**ASSIGNMENT**.
May I have the lines from the one containing "value | EHT common nominal packet padding value" to the end of the entries, returned exactly and with nothing else?

Segment Start: DATASET ENTRIES

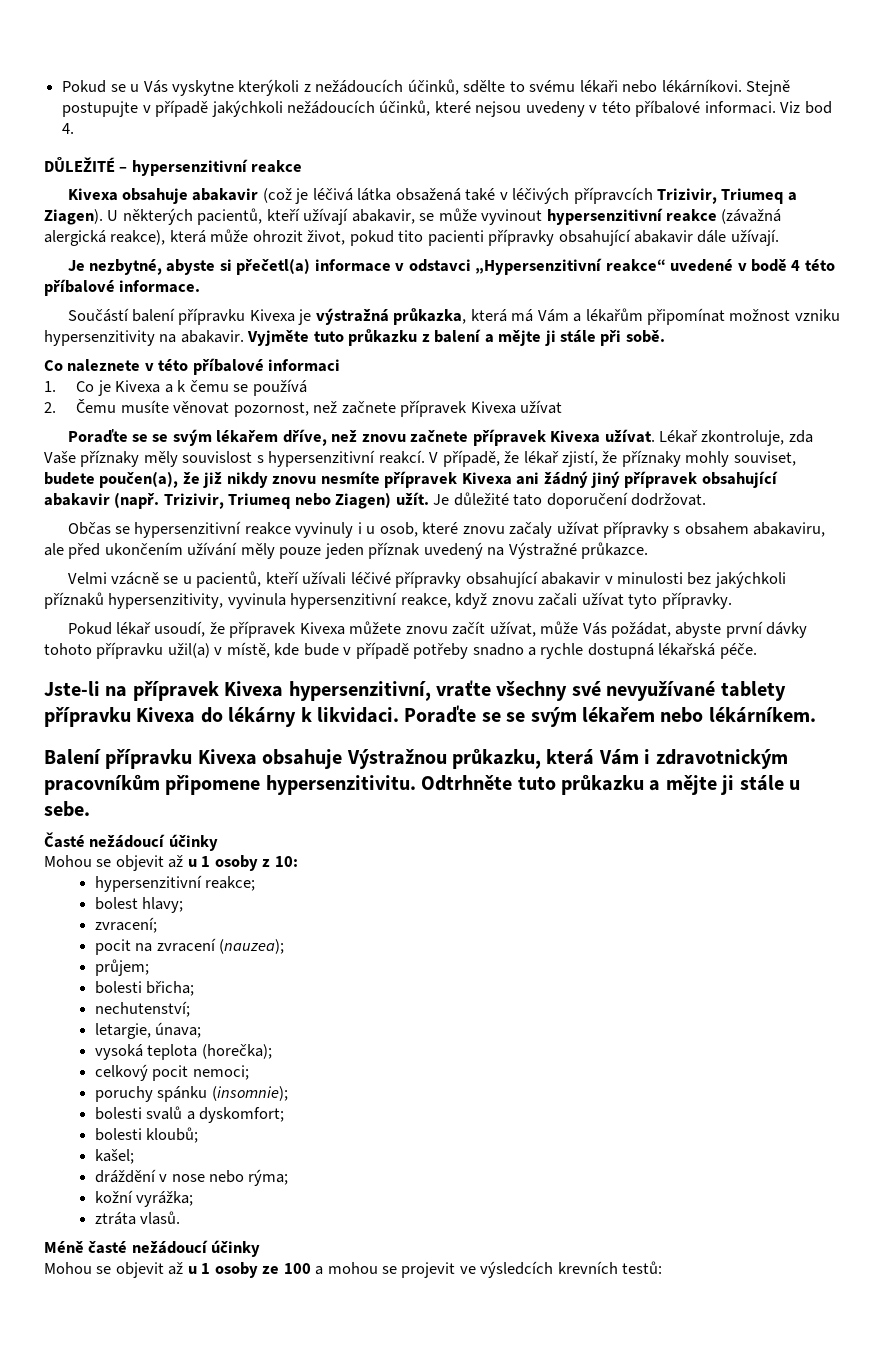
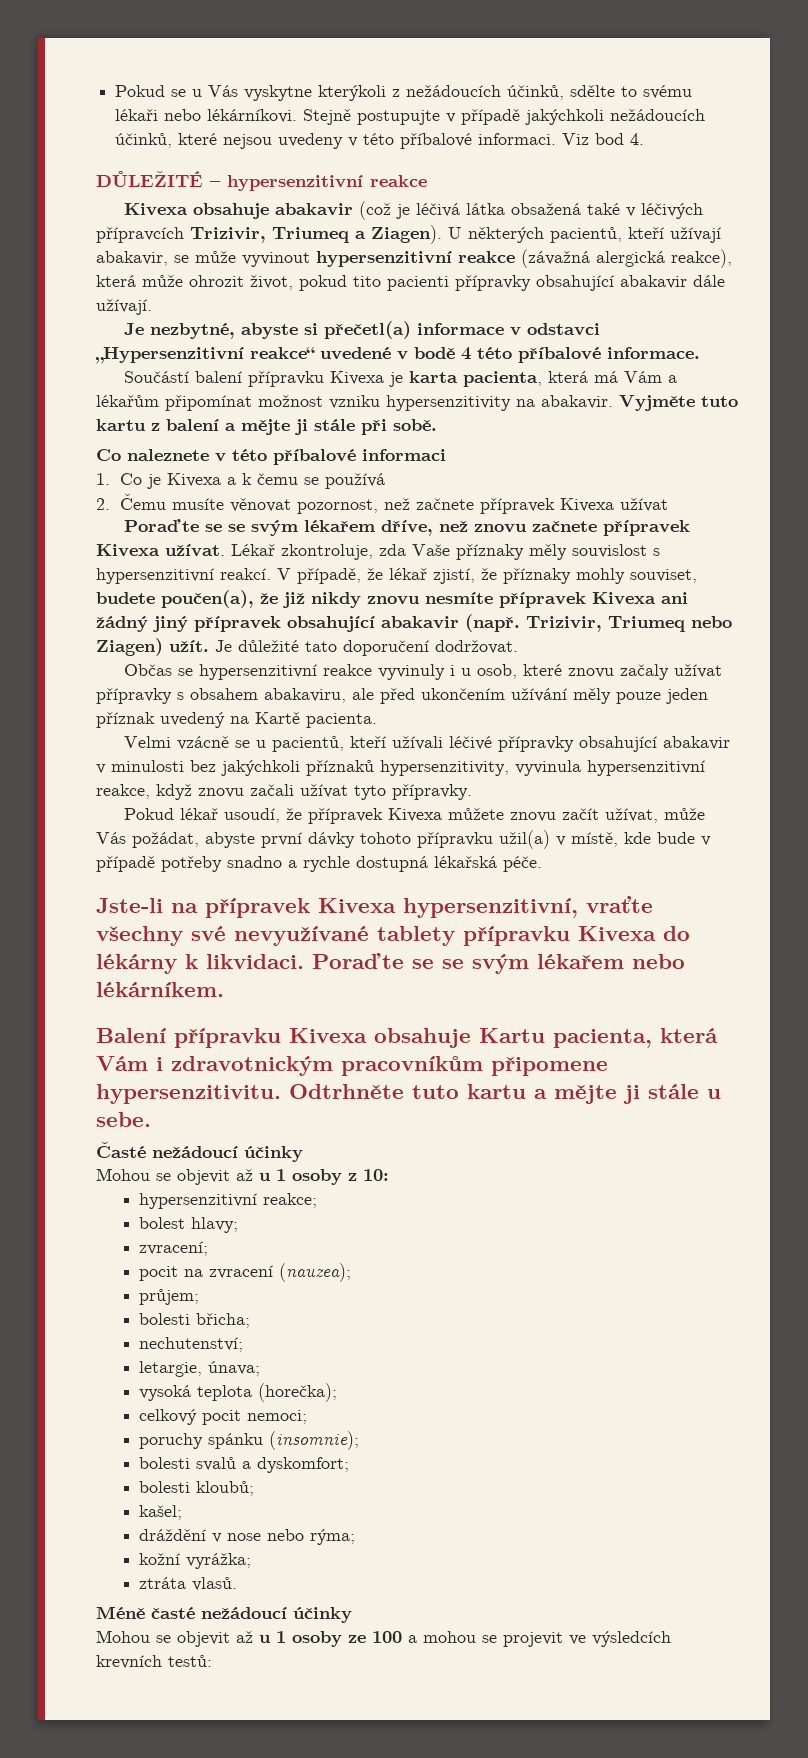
- Součástí balení přípravku Kivexa je výstražná průkazka, která má Vám a lékařům připomínat možnost vzniku hypersenzitivity na abakavir.
+ Součástí balení přípravku Kivexa je karta pacienta, která má Vám a lékařům připomínat možnost vzniku hypersenzitivity na abakavir.
- Vyjměte tuto průkazku z balení a mějte ji stále při sobě.
+ Vyjměte tuto kartu z balení a mějte ji stále při sobě.
- Občas se hypersenzitivní reakce vyvinuly i u osob, které znovu začaly užívat přípravky s obsahem abakaviru, ale před ukončením užívání měly pouze jeden příznak uvedený na Výstražné průkazce.
+ Občas se hypersenzitivní reakce vyvinuly i u osob, které znovu začaly užívat přípravky s obsahem abakaviru, ale před ukončením užívání měly pouze jeden příznak uvedený na Kartě pacienta.
- Balení přípravku Kivexa obsahuje Výstražnou průkazku, která Vám i zdravotnickým pracovníkům připomene hypersenzitivitu.
+ Balení přípravku Kivexa obsahuje Kartu pacienta, která Vám i zdravotnickým pracovníkům připomene hypersenzitivitu.
- Odtrhněte tuto průkazku a mějte ji stále u sebe.
+ Odtrhněte tuto kartu a mějte ji stále u sebe.

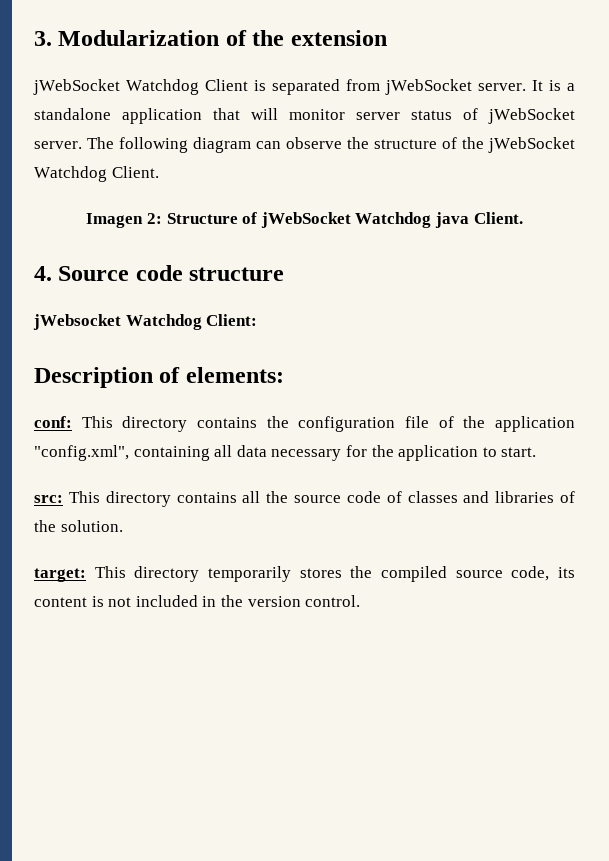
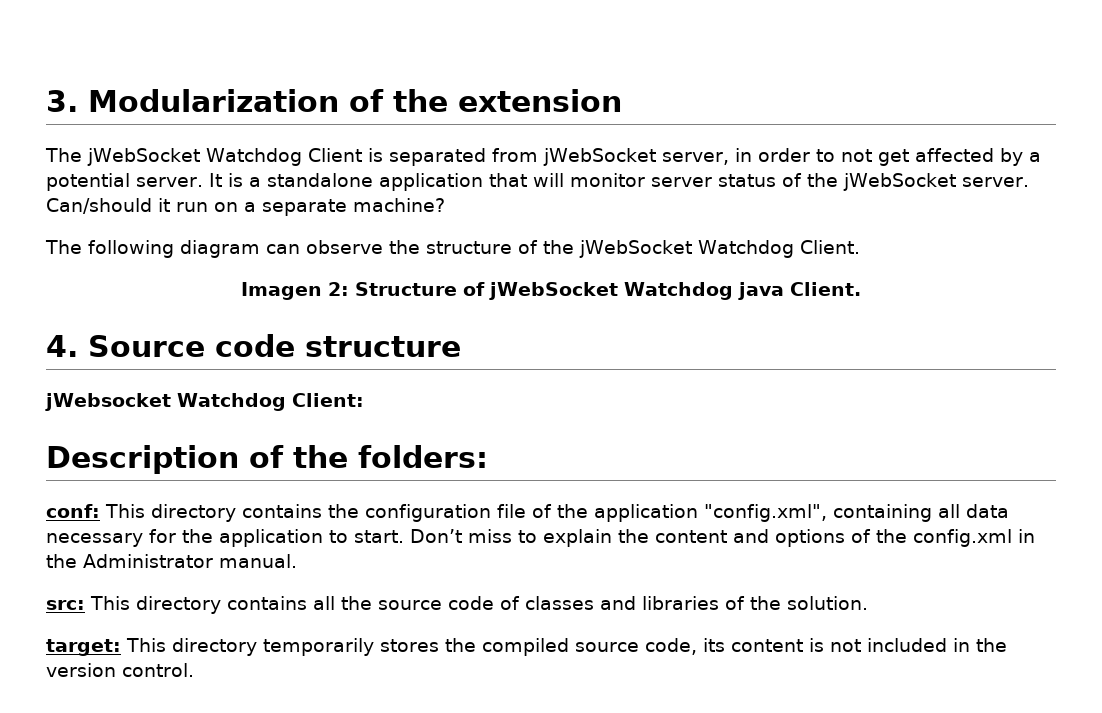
- jWebSocket Watchdog Client is separated from jWebSocket server.
+ The jWebSocket Watchdog Client is separated from jWebSocket server, in order to not get affected by a potential server.
- It is a standalone application that will monitor server status of jWebSocket server. The following diagram can observe the structure of the jWebSocket Watchdog Client.
+ It is a standalone application that will monitor server status of the jWebSocket server. Can/should it run on a separate machine?
+ The following diagram can observe the structure of the jWebSocket Watchdog Client.
- Description of elements:
+ Description of the folders:
+ Don’t miss to explain the content and options of the config.xml in the Administrator manual.

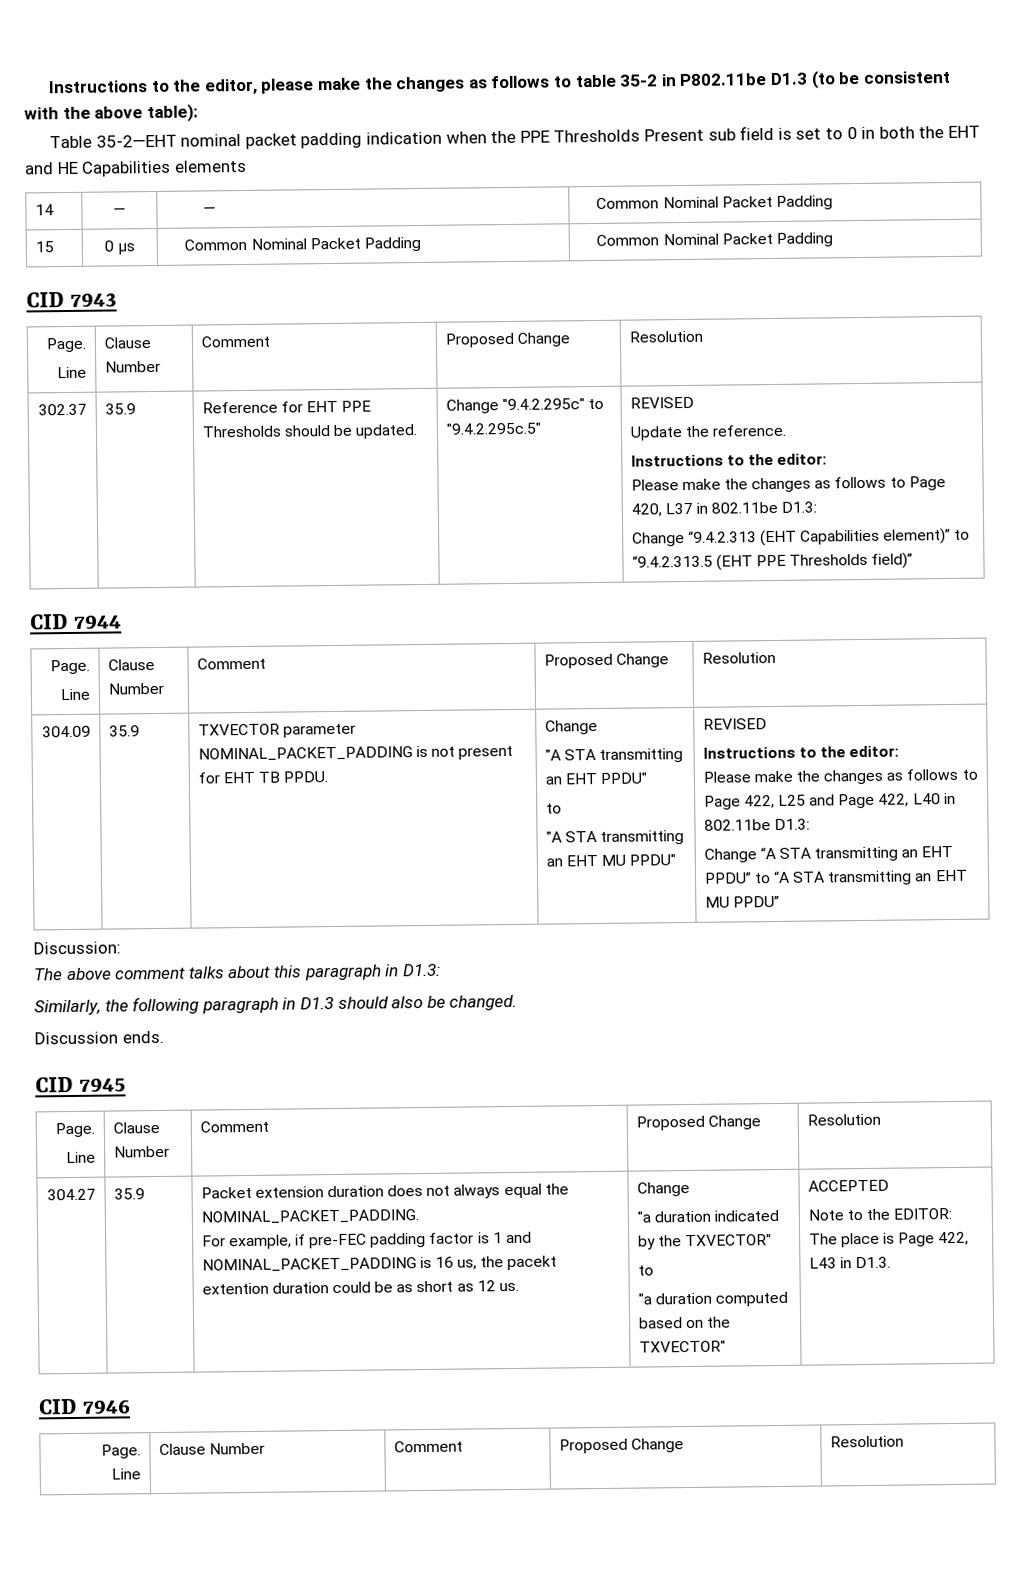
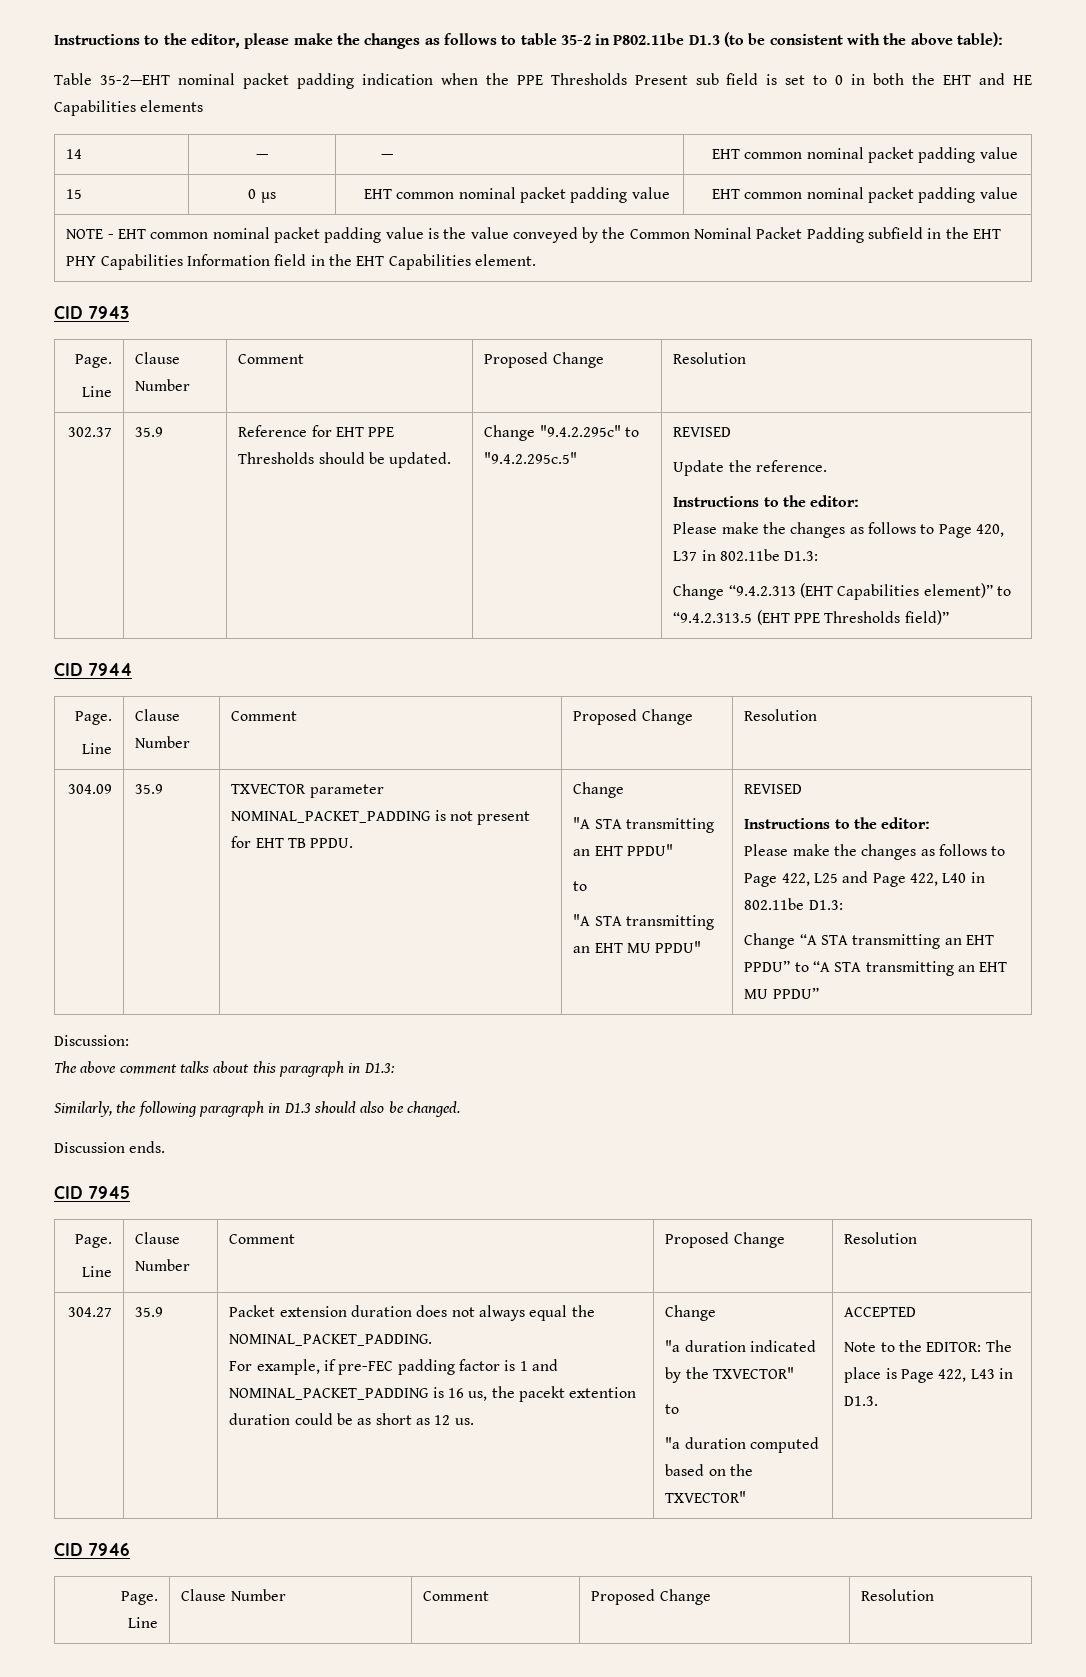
- 14 | — | — | Common Nominal Packet Padding
- 15 | 0 µs | Common Nominal Packet Padding | Common Nominal Packet Padding
+ 14 | — | — | EHT common nominal packet padding value
+ 15 | 0 µs | EHT common nominal packet padding value | EHT common nominal packet padding value
+ NOTE - EHT common nominal packet padding value is the value conveyed by the Common Nominal Packet Padding subfield in the EHT PHY Capabilities Information field in the EHT Capabilities element.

Segment End: DATASET ENTRIES

**RESULT OF THIS TASK**.
+ 15 | 0 µs | EHT common nominal packet padding value | EHT common nominal packet padding value
+ NOTE - EHT common nominal packet padding value is the value conveyed by the Common Nominal Packet Padding subfield in the EHT PHY Capabilities Information field in the EHT Capabilities element.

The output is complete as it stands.